Only lines holding the word "head" are wanted from the records; copy all of them.

BEGIN Available data

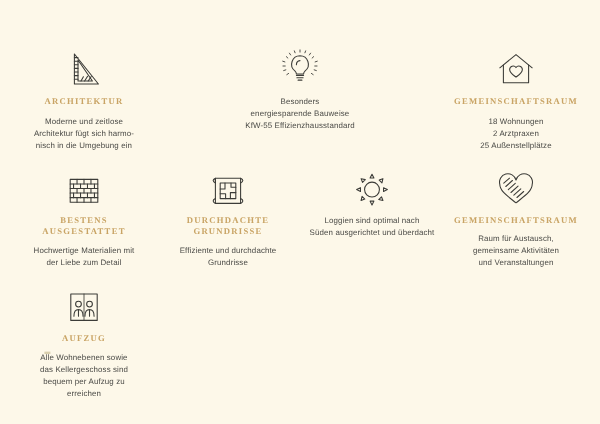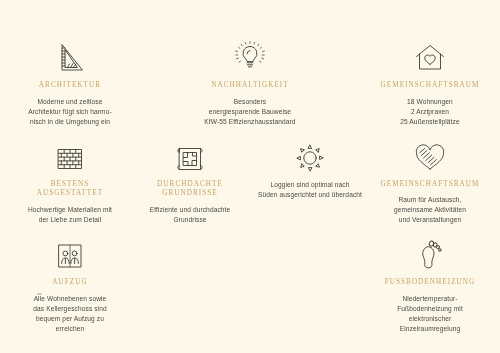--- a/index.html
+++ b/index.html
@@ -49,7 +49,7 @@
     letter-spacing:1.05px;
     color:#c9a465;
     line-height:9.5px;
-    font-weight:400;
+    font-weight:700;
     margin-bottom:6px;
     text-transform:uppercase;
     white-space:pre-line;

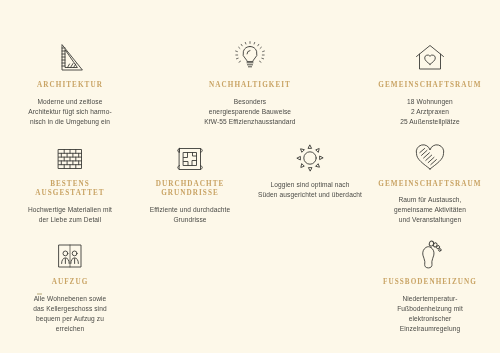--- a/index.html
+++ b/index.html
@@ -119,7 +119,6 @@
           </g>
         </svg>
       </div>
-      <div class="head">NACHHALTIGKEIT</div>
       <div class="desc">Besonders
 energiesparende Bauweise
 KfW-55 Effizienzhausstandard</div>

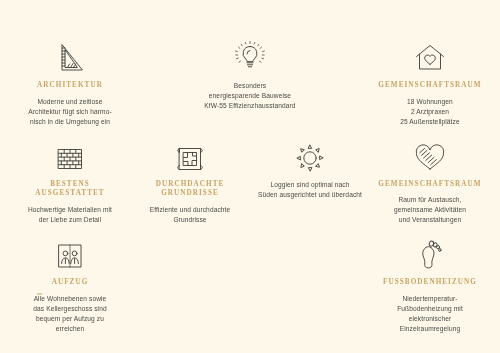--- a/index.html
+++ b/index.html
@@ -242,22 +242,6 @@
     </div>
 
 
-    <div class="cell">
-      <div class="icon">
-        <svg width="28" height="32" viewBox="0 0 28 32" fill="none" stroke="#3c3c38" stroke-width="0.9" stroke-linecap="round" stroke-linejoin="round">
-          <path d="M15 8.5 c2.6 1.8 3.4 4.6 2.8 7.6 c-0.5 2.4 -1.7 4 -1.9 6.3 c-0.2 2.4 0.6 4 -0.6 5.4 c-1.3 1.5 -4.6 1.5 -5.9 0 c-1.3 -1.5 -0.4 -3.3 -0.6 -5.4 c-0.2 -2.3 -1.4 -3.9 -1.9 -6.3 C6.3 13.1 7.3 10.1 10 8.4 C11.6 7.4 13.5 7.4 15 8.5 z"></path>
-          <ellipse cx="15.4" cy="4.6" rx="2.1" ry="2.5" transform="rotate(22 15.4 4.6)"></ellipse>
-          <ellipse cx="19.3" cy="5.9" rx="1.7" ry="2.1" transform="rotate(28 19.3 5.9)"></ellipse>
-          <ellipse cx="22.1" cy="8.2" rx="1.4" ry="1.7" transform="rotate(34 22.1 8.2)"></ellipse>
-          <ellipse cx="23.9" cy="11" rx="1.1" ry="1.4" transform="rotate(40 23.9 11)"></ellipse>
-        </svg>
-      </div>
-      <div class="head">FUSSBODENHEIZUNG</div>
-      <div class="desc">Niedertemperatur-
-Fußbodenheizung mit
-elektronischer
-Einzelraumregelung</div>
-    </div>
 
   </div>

END Available data
BEGIN Available data

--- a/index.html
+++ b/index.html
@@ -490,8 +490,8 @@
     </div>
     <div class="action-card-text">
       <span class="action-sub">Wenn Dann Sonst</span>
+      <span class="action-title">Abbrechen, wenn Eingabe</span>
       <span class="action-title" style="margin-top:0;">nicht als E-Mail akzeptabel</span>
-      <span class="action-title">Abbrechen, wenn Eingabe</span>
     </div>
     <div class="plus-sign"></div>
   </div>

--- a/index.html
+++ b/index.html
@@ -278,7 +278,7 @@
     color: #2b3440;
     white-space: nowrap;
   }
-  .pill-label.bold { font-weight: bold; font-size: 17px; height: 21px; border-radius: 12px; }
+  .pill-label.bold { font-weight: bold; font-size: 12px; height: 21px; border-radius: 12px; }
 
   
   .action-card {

END Available data

## [Finished exercise]
-      <div class="head">NACHHALTIGKEIT</div>
-      <div class="head">FUSSBODENHEIZUNG</div>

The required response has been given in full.